レイモンド・カーヴァー『頼むから静かにしてくれ (THE COMPLETE WORKS OF RAYMOND CARVER 1) 』村上春樹訳・中央公論社p.30)

 異なる作家の書いた作品間の影響や模倣を問題しているわけではありません。ただ似ているだけです。いろいろな作家の文章を読んでいると、この種のことはざらにあります。小説だけでなく、エッセイや映画やテレビドラマや絵や楽曲や写真や動画でも、よく見られる現象です。

 みなさんにも心当たりがありませんか。

 この曲、あれに似ている。この映画の場面とそっくりなシーンを見たことがある、確かテレビドラマだ。このイラストってピカソゲルニカに似てね? あれなんだっけ、これとめっちゃ似てるんだけど、なんだっけなあ。この小説を読んでいると、〇〇の新曲のPVみたいでデジャビュを感じる――。

「似ている」に依存する

 同じ作家やクリエーターの作品間でも「似ている」は頻出します。レイモンド・カーヴァー吉田修一以外に、私がそれを強く感じる作り手の名を思いつくまま挙げてみますね。記事の冒頭と重なりますが、次の通りです。

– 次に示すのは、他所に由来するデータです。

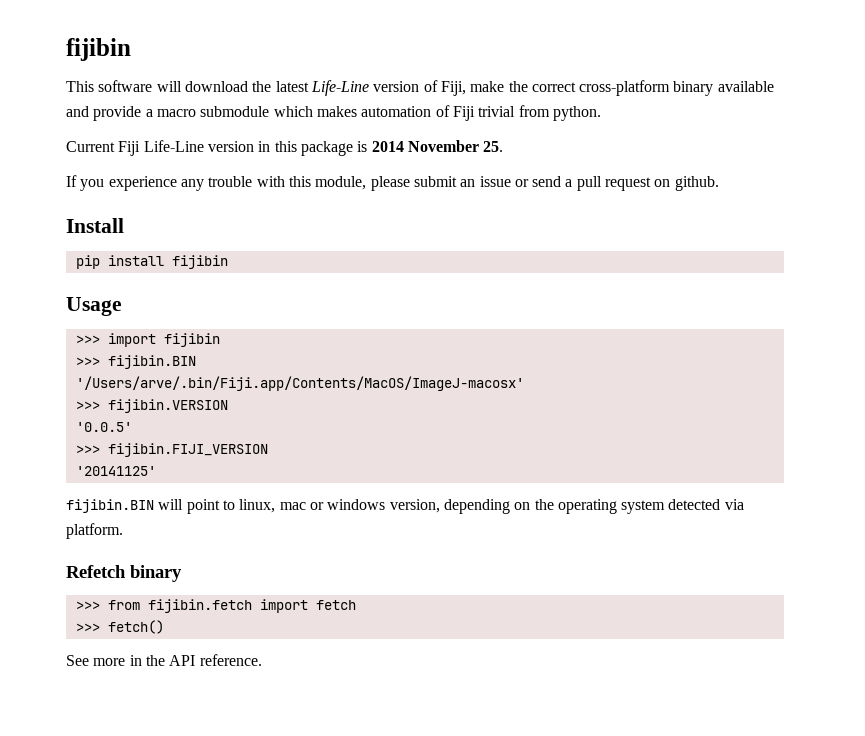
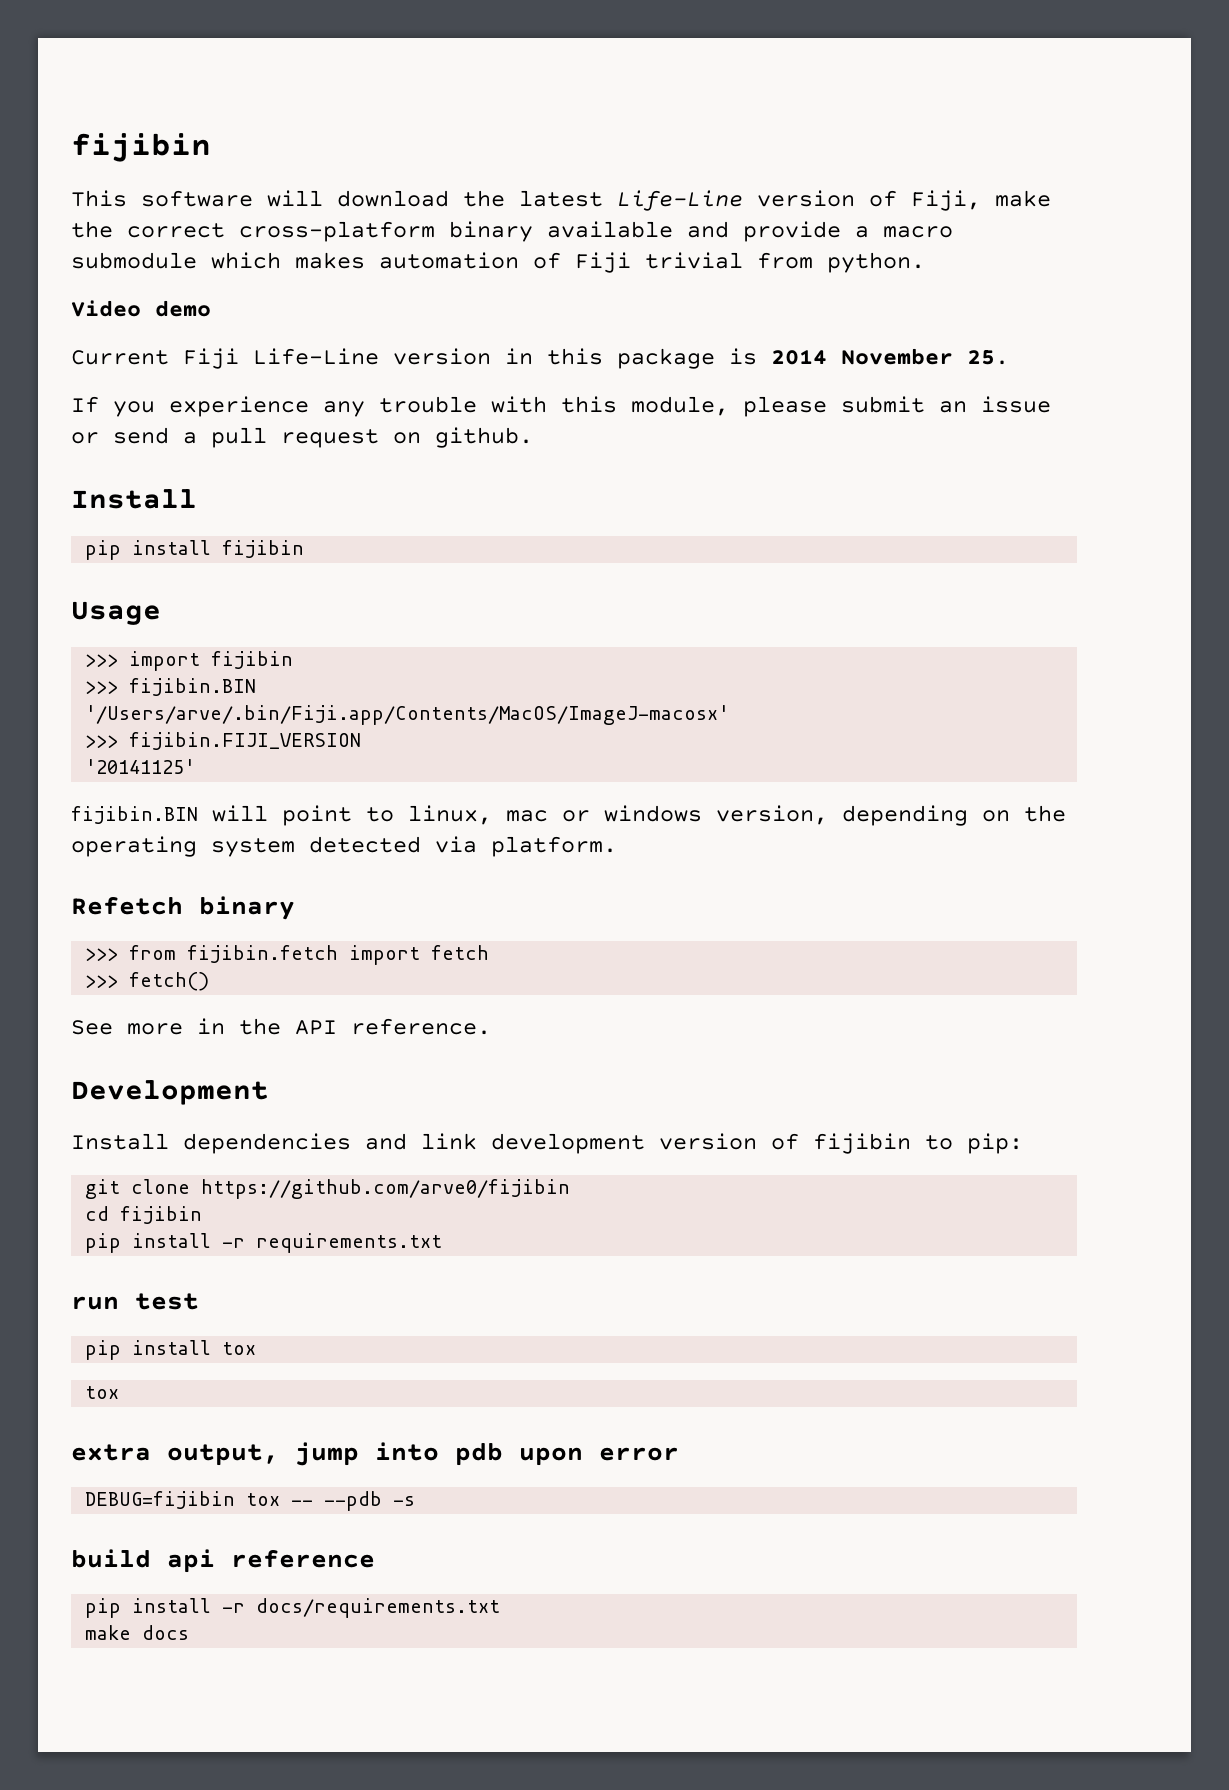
(601, 113) none -> [71,300,211,317] // Video demo
[75,399,228,413] [75,422,132,432] // >>> fijibin.VERSION // '0.0.5' -> (730, 715) none
(262, 660) none -> [71,1080,269,1105] [71,1133,1023,1154] [85,1179,571,1199] [85,1206,203,1224] [85,1233,443,1253] [71,1293,199,1310] [85,1340,257,1360] [85,1386,120,1399] [71,1442,679,1466] [85,1491,416,1511] [71,1549,375,1573] [85,1598,501,1618] [85,1625,190,1640] // Development // Install dependencies and link development version of fijibin to pip: // git clone https://github.com/arve0/fijibin // cd fijibin // pip install -r requirements.txt // run test // pip install tox // tox // extra output, jump into pdb upon error // DEBUG=fijibin tox -- --pdb -s // build api reference // pip install -r docs/requirements.txt // make docs

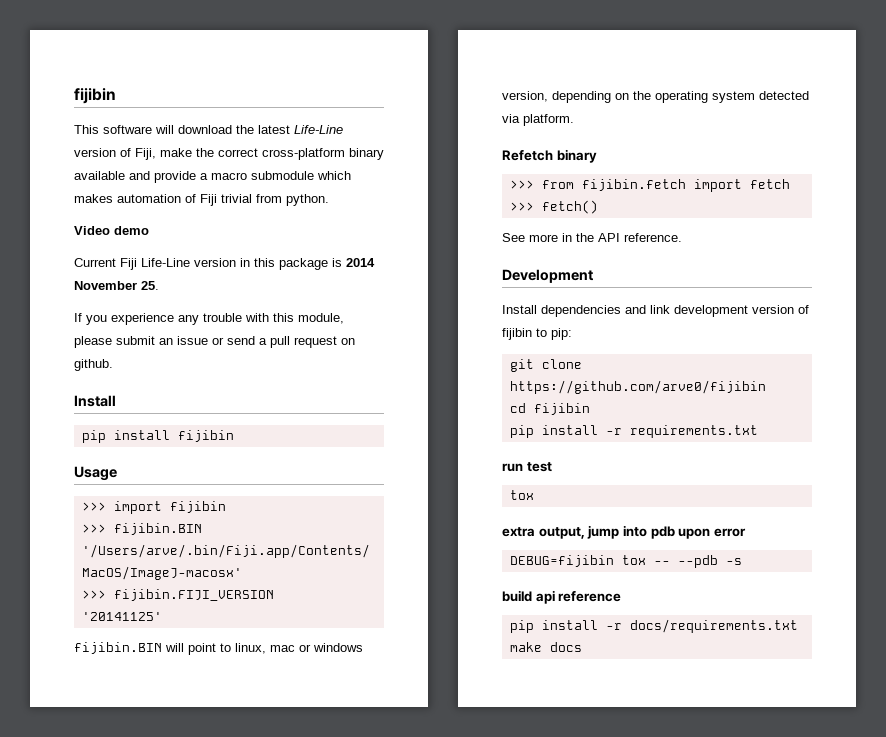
[85,1340,257,1360] // pip install tox -> (552, 467) none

 夏目漱石中上健次藤枝静男村上龍村上春樹松任谷由実荒井由実)、小室哲哉、Bee Gees、スティーヴン・キング宮部みゆき橋田壽賀子パトリシア・ハイスミス角田光代……。

 こうした作り手の作品群にはワンパターンとかマンネリズムという言葉で片づけたくない、「似ている」がたくさんあります。スタイルとか文体とか個性とか刻印と呼んでも、事情は同じかもしれません。

 大切なことは、その「似ている」を好み、楽しみ、また新たな「似ている」を待ち望んでいるファンが大勢いるという事実ではないでしょうか。作品間の「似ている」感が強い作り手ほどファンが多い気がします。「似ている」には依存性があり、人を安心させる何かがあるように思えてなりません。